Blog posted on by Evelyn Ackah in Temporary Foreign Worker Program and Low Skilled Immigrants

Canada Restaurant Industry Needs Immigrant Workers

In the third quarter of 2019, there were 67,370 vacant jobs in Canadian food service and drinking establishments, according to Statistics Canada. This restaurant labour shortage is the highest in nearly five years. During the holiday season, Canada restaurants faced a critical shortage of workers:

Record low unemployment, shifting demographics and competition for workers from a slew of new restaurants and food delivery services are making it tough for restaurants to find enough workers to operate at capacity — opening the patio in summer or hosting private parties during the holidays. Executing expansion plans seems impossible.

Canada's restaurant industry is facing a labour shortage and needs immigrant workers for semi-skilled and low-skilled jobs.

Canada's Workforce Is Shrinking

Canadian employers are facing an aging workforce and need more lower-skilled immigrants to fill jobs.
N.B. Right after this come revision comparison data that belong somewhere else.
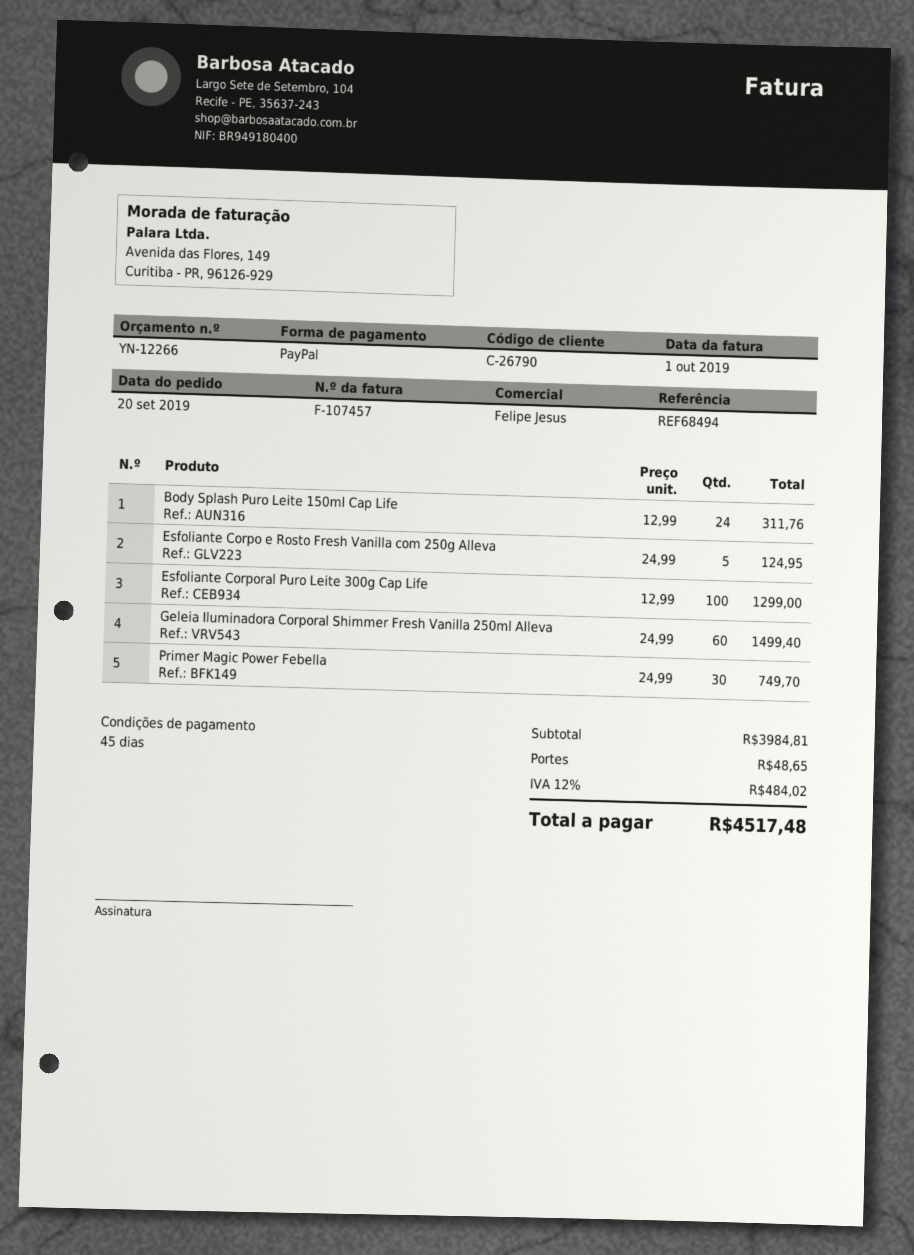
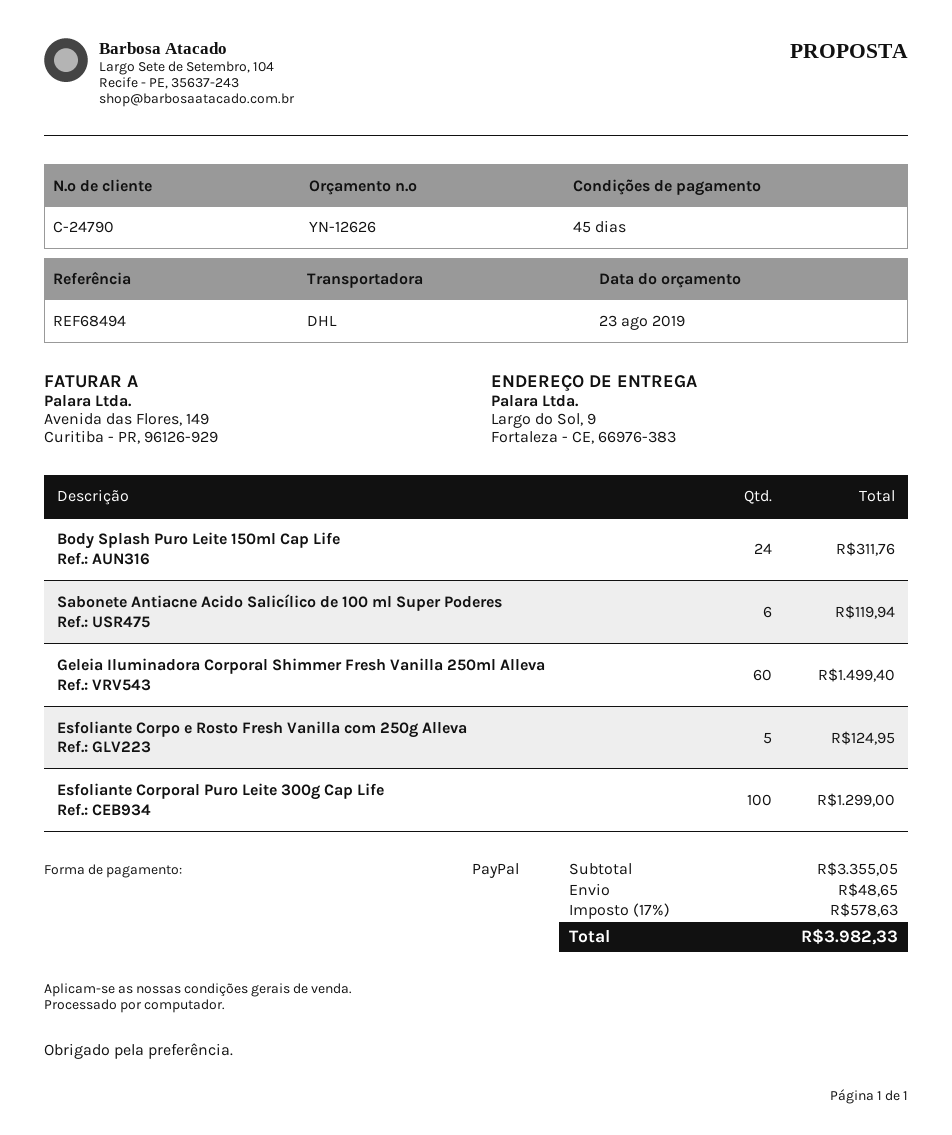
quote number: YN-12266 -> YN-12626
customer number: C-26790 -> C-24790
Primer Magic Power Febella: 30 for 749.70 -> none
Sabonete Antiacne Acido Salicílico de 100 ml Super Poderes: none -> 6 for 119.94
subtotal: 3984.81 -> 3355.05
tax: 12% = 484.02 -> 17% = 578.63
total: 4517.48 -> 3982.33

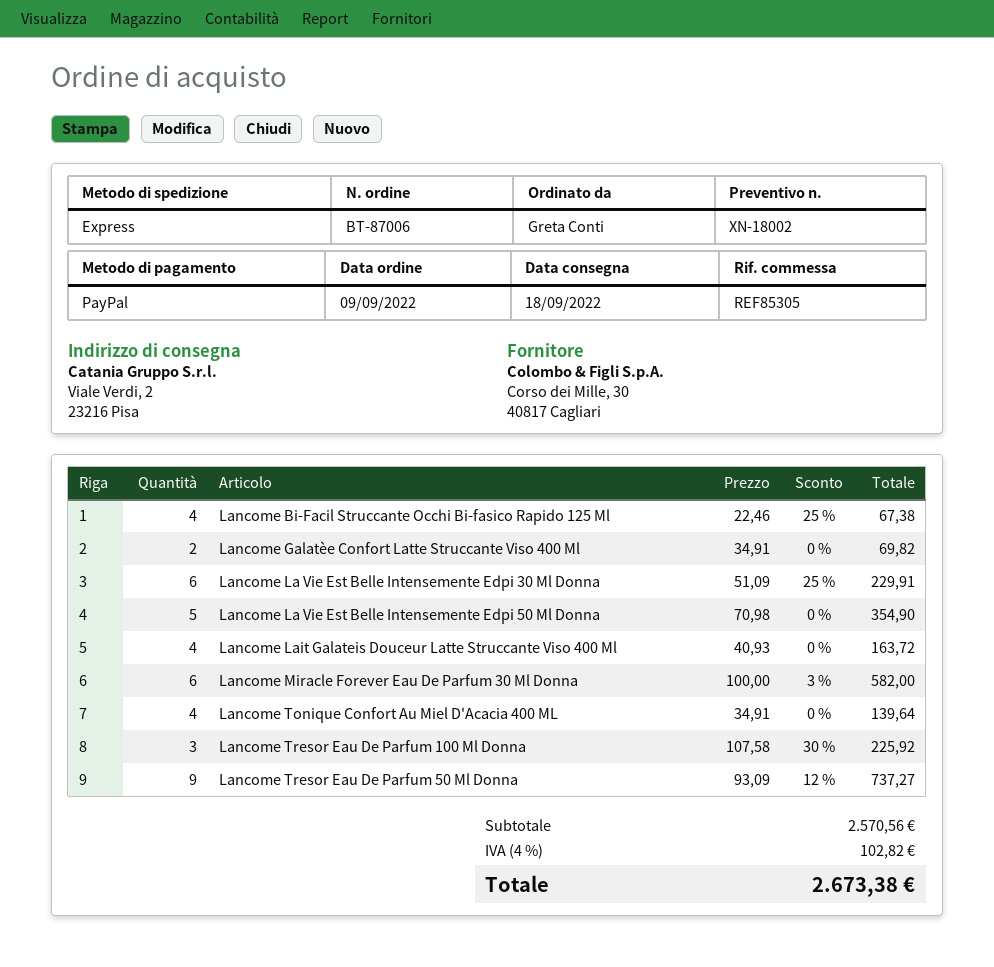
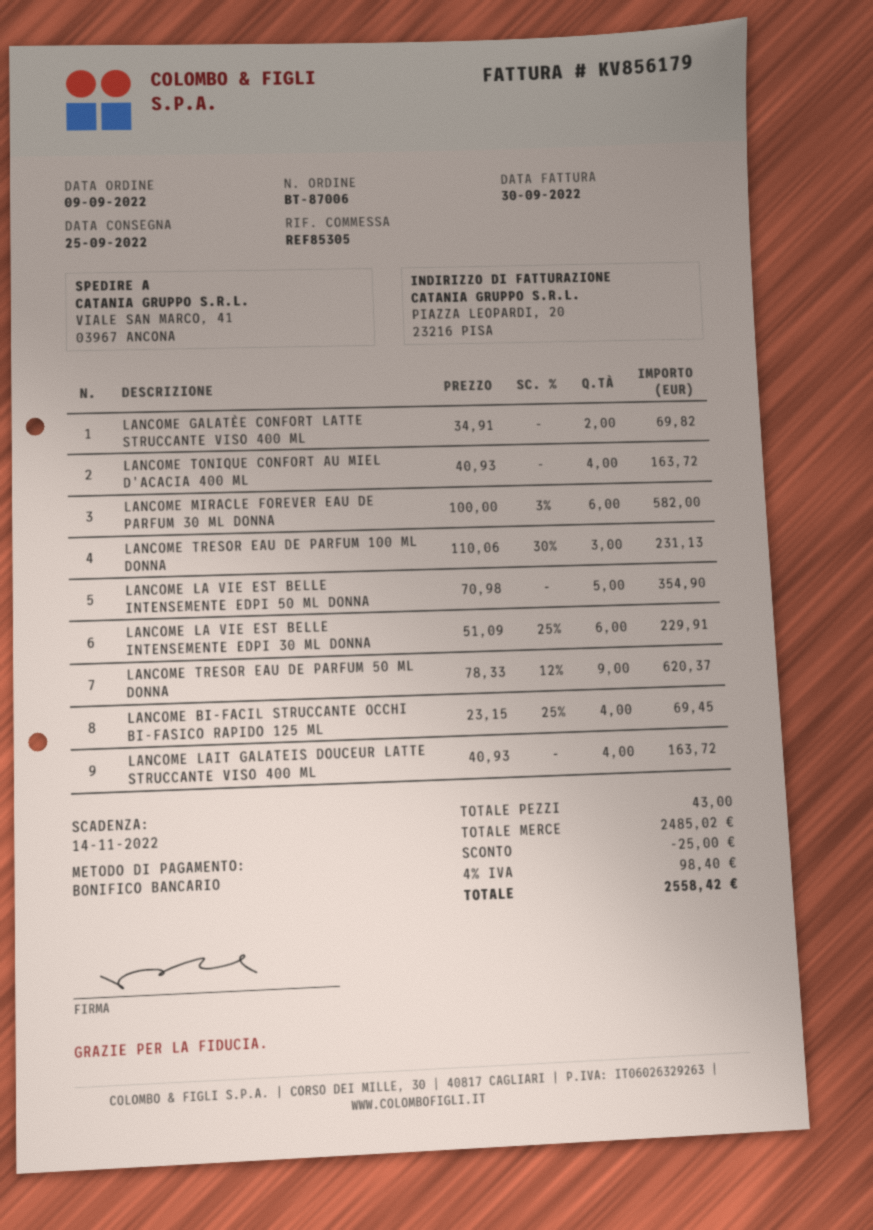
delivery date: 2022-09-18 -> 2022-09-25
payment method: PayPal -> bank transfer
ship to: Viale Verdi, 2, 23216 Pisa -> VIALE SAN MARCO, 41, 03967 ANCONA
Lancome Bi-Facil Struccante Occhi Bi-fasico Rapido 125 Ml: 4 x 22.46 - 25% = 67.38 -> 4 x 23.15 - 25% = 69.45
Lancome Tonique Confort Au Miel D'Acacia 400 ML: 4 x 34.91 = 139.64 -> 4 x 40.93 = 163.72
Lancome Tresor Eau De Parfum 100 Ml Donna: 3 x 107.58 - 30% = 225.92 -> 3 x 110.06 - 30% = 231.13
Lancome Tresor Eau De Parfum 50 Ml Donna: 9 x 93.09 - 12% = 737.27 -> 9 x 78.33 - 12% = 620.37
subtotal: 2570.56 -> 2485.02
discount: none -> 25.00
tax: 4% = 102.82 -> 4% = 98.40
total: 2673.38 -> 2558.42

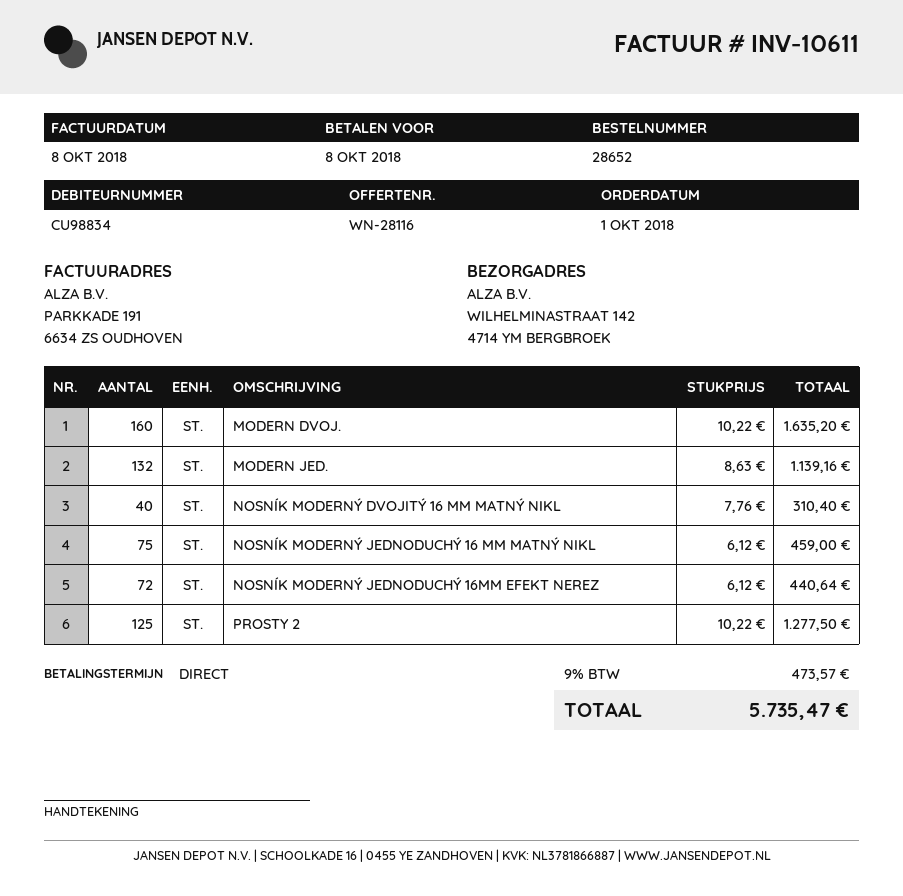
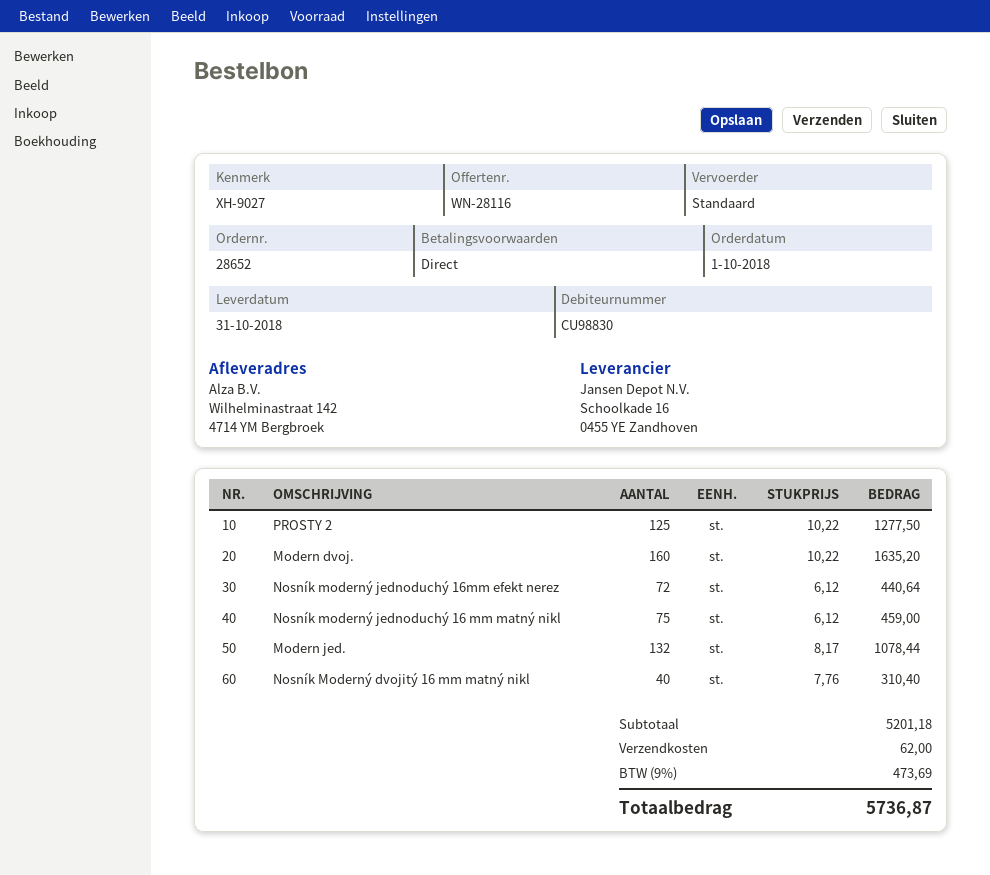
customer number: CU98834 -> CU98830
MODERN JED.: 132 x 8.63 = 1139.16 -> 132 x 8.17 = 1078.44
shipping: none -> 62.00
tax: 9% = 473.57 -> 9% = 473.69
total: 5735.47 -> 5736.87

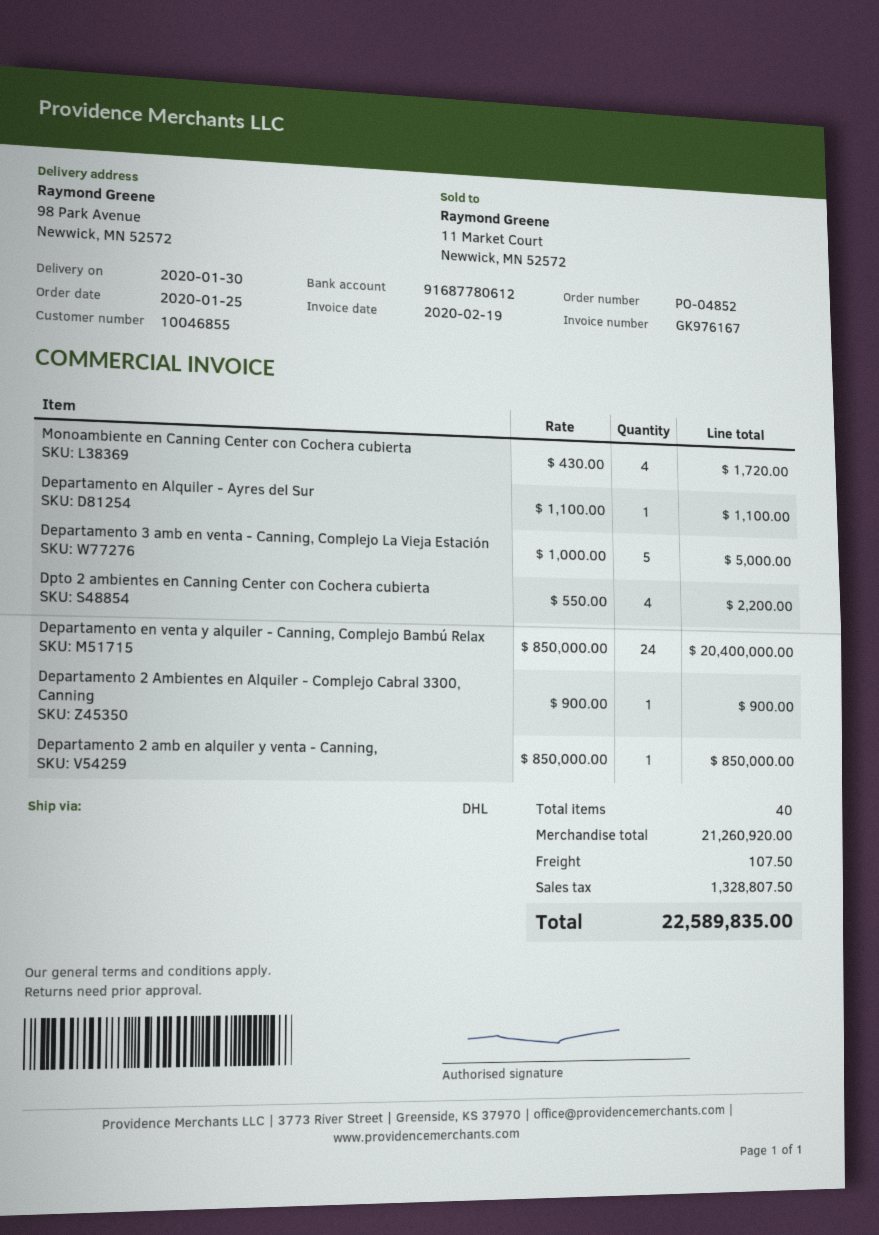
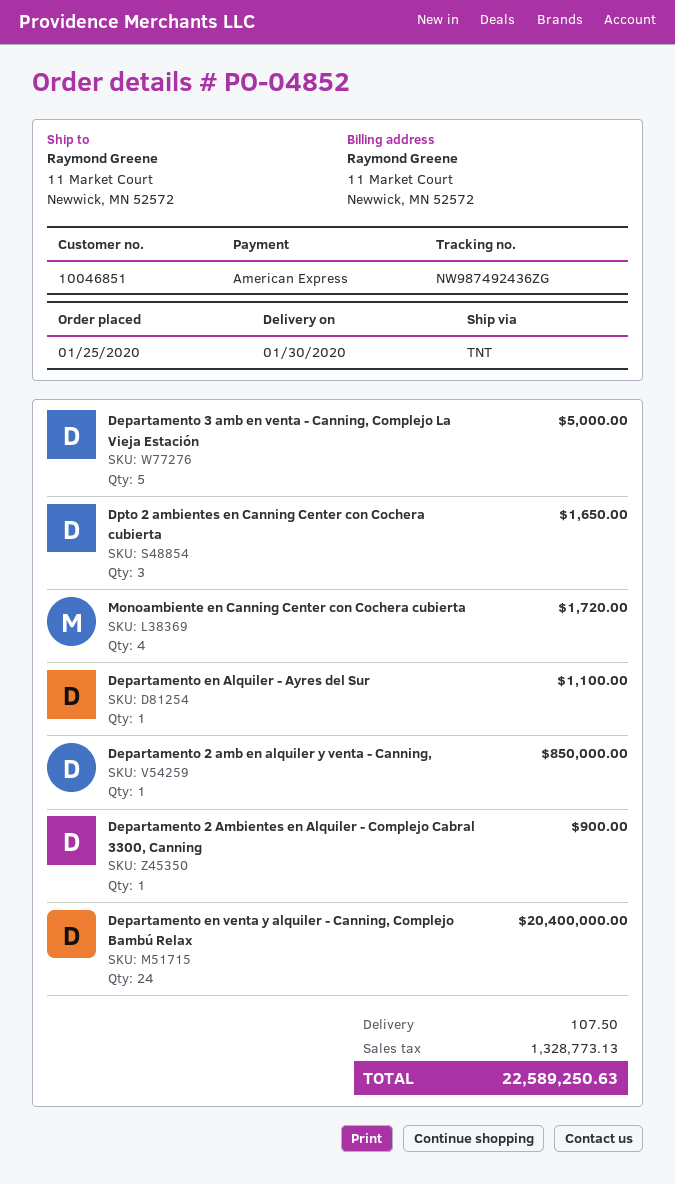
customer number: 10046855 -> 10046851
shipping method: DHL -> TNT
ship to: 98 Park Avenue, Newwick, MN 52572 -> 11 Market Court, Newwick, MN 52572
Dpto 2 ambientes en Canning Center con Cochera cubierta: 4 for 2200.00 -> 3 for 1650.00
tax: 1328807.50 -> 1328773.13
total: 22589835.00 -> 22589250.63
Restaurant and food services traditionally attract a young workforce, say restaurant owners and industry associations.

  • In 2019 Canadians under age 25 made up only 28.25 of the population in 2019, versus 48.1% in 1971
  • Canada's overall unemployment rate is at historic lows
  • A housing shortage and high housing costs make it difficult to live on entry-level food service salaries
  • More workers 24 and under are choosing fields higher-paying fields such as tech, transportation, retail and education over lower-pay fields

The Association Restauration Québec, representing 5,550 restaurant owners, told a legislature committee their situation is critical with 14,000 vacant jobs for cooks, waiters and kitchen staff across Quebec, and that more foreign workers are needed "to fill the jobs of cooks, servers and kitchen staff." Quebec, British Columbia and some parts of Atlantic Canada have the worst shortages right now, according to Restaurants Canada, but food industry labour shortages exist across the country, including places like Banff, Alberta.

Looser Immigration Rules Can Help the Restaurant Labor Shortage

David Lefebvre, vice president of industry association Restaurants Canada, told CBC that the industry "wants the government to loosen rules about who can come to Canada to work in the field so it's not just trained chefs who can move here, but front-of-house and other kitchen staff, too."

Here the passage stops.